What you need to do
Reproduce the records below in full and word for word, excluding pictures.
· · ·
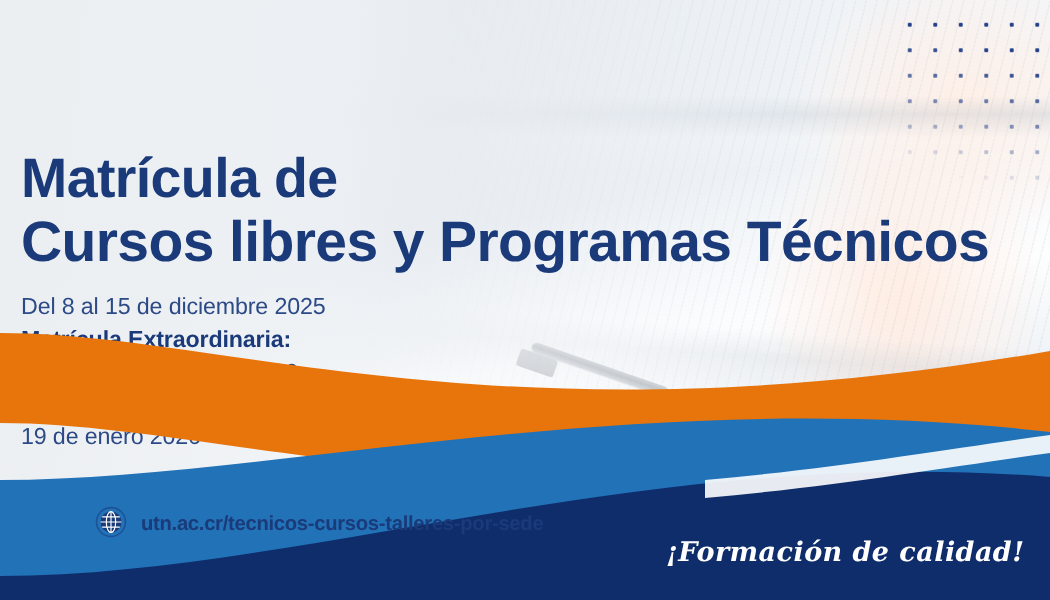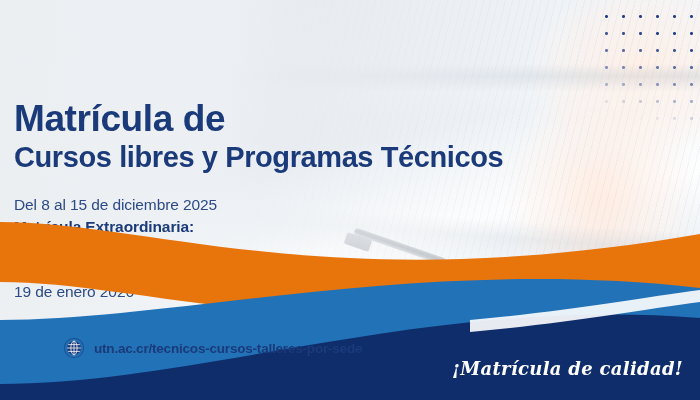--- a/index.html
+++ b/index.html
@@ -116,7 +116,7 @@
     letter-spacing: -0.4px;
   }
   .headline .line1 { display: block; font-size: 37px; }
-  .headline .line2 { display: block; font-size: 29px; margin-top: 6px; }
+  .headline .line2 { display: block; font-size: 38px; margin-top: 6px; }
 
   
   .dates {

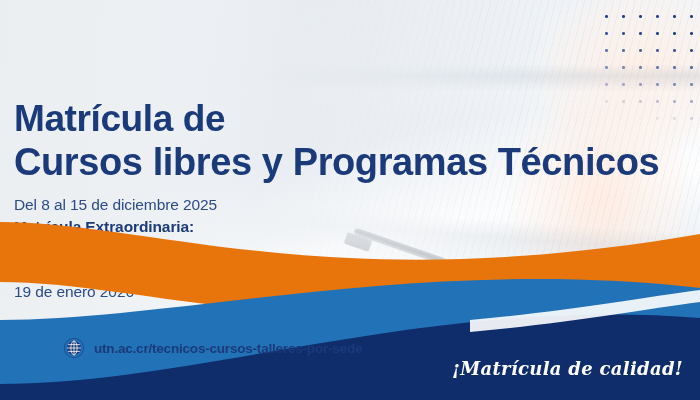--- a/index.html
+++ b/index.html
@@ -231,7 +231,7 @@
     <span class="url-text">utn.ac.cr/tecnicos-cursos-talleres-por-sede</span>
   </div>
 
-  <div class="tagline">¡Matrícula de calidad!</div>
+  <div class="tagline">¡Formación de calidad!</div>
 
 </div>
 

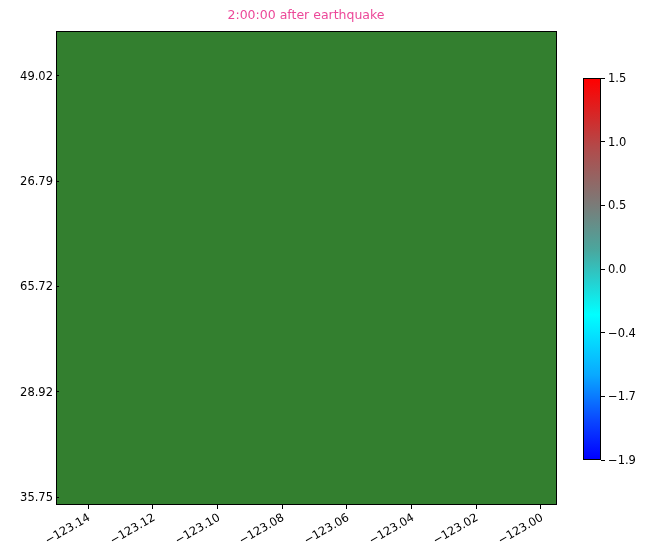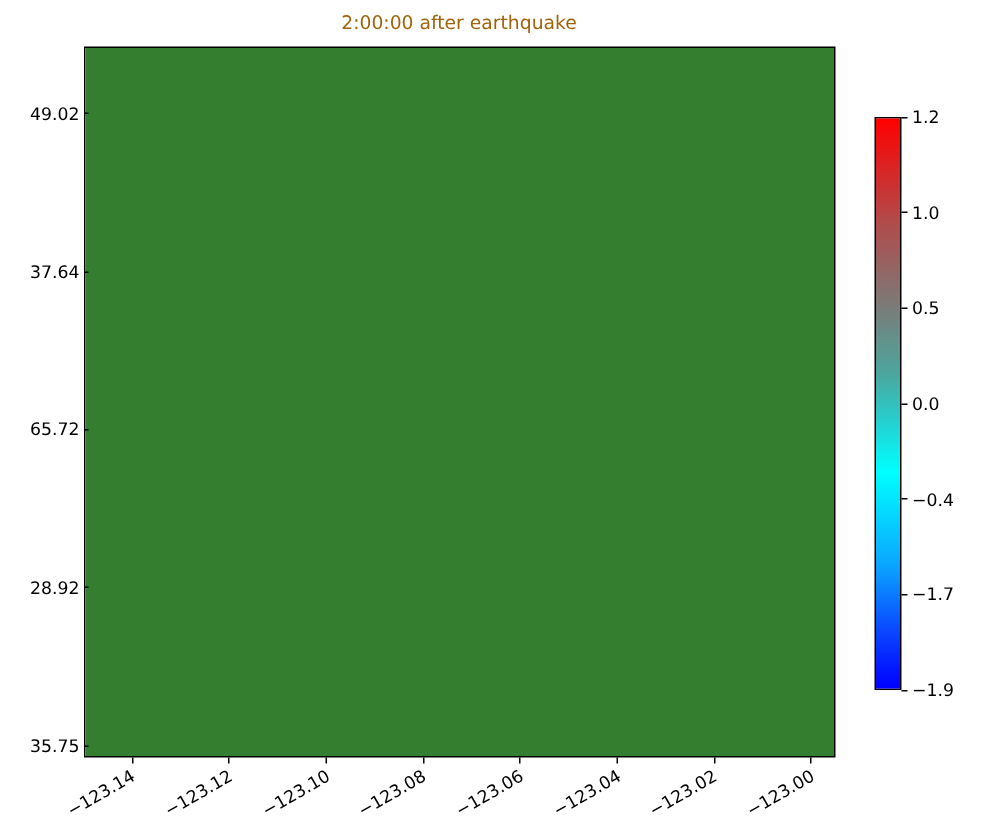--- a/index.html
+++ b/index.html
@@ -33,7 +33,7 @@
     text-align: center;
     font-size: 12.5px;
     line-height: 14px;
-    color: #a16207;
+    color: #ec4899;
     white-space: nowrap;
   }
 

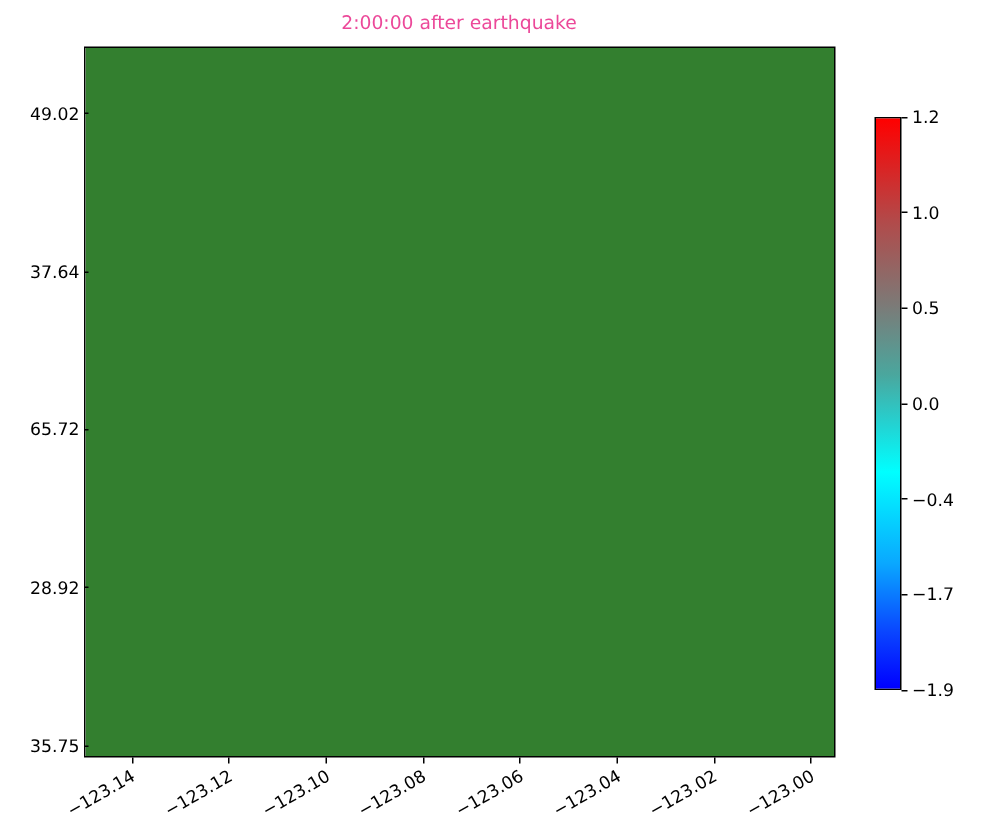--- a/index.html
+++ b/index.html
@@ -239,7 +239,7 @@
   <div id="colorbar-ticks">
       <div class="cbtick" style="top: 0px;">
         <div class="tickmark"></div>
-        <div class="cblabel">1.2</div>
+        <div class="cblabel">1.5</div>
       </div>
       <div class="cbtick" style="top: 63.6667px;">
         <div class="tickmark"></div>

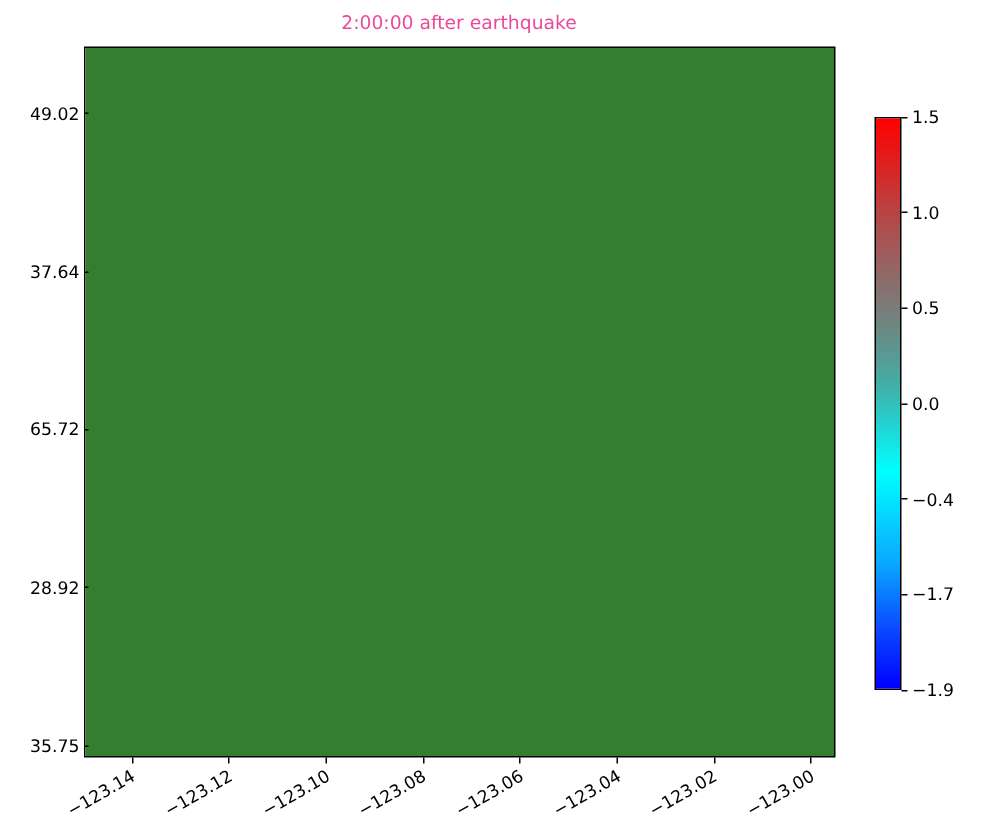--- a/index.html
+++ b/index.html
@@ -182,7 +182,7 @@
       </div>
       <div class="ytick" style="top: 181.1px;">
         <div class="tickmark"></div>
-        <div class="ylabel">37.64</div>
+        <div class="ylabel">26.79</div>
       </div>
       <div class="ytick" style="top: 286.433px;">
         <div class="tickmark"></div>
· · ·
Task result
--- a/index.html
+++ b/index.html
@@ -116,7 +116,7 @@
     letter-spacing: -0.4px;
   }
   .headline .line1 { display: block; font-size: 37px; }
-  .headline .line2 { display: block; font-size: 29px; margin-top: 6px; }
+  .headline .line2 { display: block; font-size: 38px; margin-top: 6px; }
 
   
   .dates {

--- a/index.html
+++ b/index.html
@@ -231,7 +231,7 @@
     <span class="url-text">utn.ac.cr/tecnicos-cursos-talleres-por-sede</span>
   </div>
 
-  <div class="tagline">¡Matrícula de calidad!</div>
+  <div class="tagline">¡Formación de calidad!</div>
 
 </div>
 

--- a/index.html
+++ b/index.html
@@ -33,7 +33,7 @@
     text-align: center;
     font-size: 12.5px;
     line-height: 14px;
-    color: #a16207;
+    color: #ec4899;
     white-space: nowrap;
   }
 

--- a/index.html
+++ b/index.html
@@ -239,7 +239,7 @@
   <div id="colorbar-ticks">
       <div class="cbtick" style="top: 0px;">
         <div class="tickmark"></div>
-        <div class="cblabel">1.2</div>
+        <div class="cblabel">1.5</div>
       </div>
       <div class="cbtick" style="top: 63.6667px;">
         <div class="tickmark"></div>

--- a/index.html
+++ b/index.html
@@ -182,7 +182,7 @@
       </div>
       <div class="ytick" style="top: 181.1px;">
         <div class="tickmark"></div>
-        <div class="ylabel">37.64</div>
+        <div class="ylabel">26.79</div>
       </div>
       <div class="ytick" style="top: 286.433px;">
         <div class="tickmark"></div>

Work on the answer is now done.